__Your goal__: After locating the line that holds "- TODO C (Requires: Refactored", output it and all following lines word for word, stopping only at the end of the data.

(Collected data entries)
+ + +
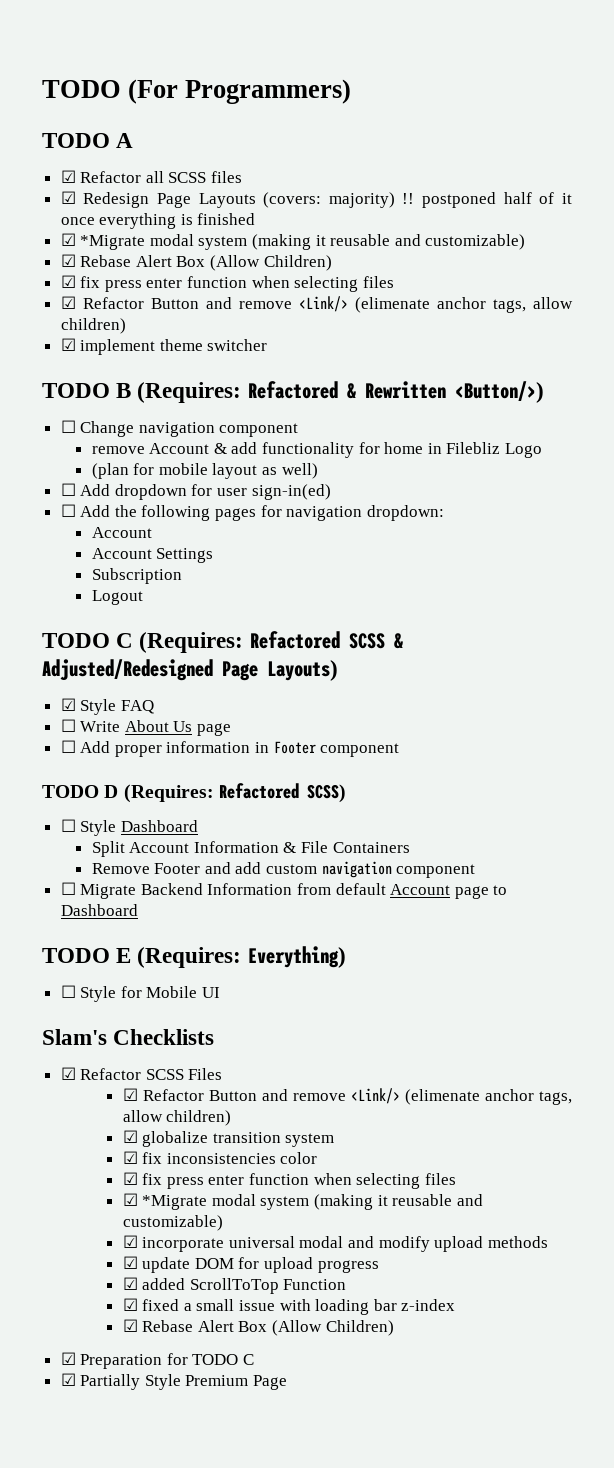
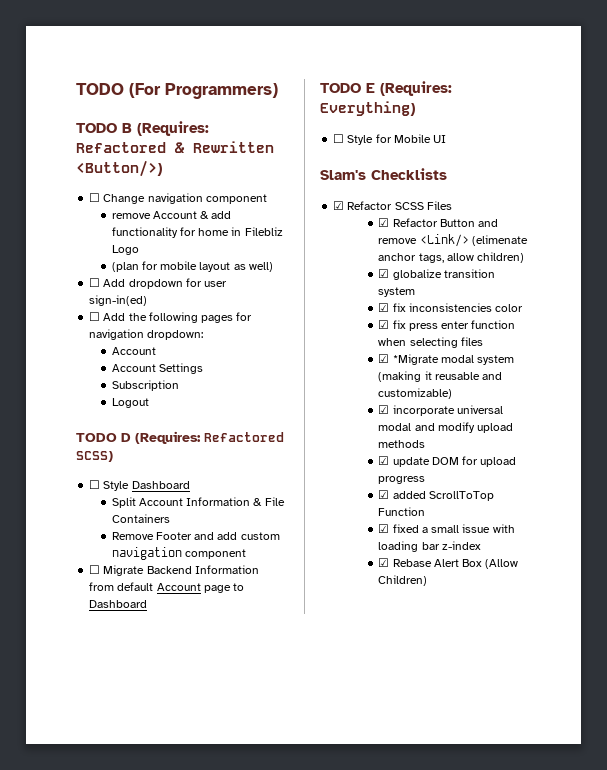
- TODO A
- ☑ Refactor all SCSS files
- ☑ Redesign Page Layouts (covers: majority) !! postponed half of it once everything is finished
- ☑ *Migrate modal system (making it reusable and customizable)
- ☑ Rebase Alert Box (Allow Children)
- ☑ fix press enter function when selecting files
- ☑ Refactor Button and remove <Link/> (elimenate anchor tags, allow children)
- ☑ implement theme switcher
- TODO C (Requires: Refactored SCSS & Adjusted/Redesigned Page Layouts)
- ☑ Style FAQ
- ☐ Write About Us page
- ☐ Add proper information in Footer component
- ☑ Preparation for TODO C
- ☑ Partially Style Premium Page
+ + +
__Response to this task__:
- TODO C (Requires: Refactored SCSS & Adjusted/Redesigned Page Layouts)
- ☑ Style FAQ
- ☐ Write About Us page
- ☐ Add proper information in Footer component
- ☑ Preparation for TODO C
- ☑ Partially Style Premium Page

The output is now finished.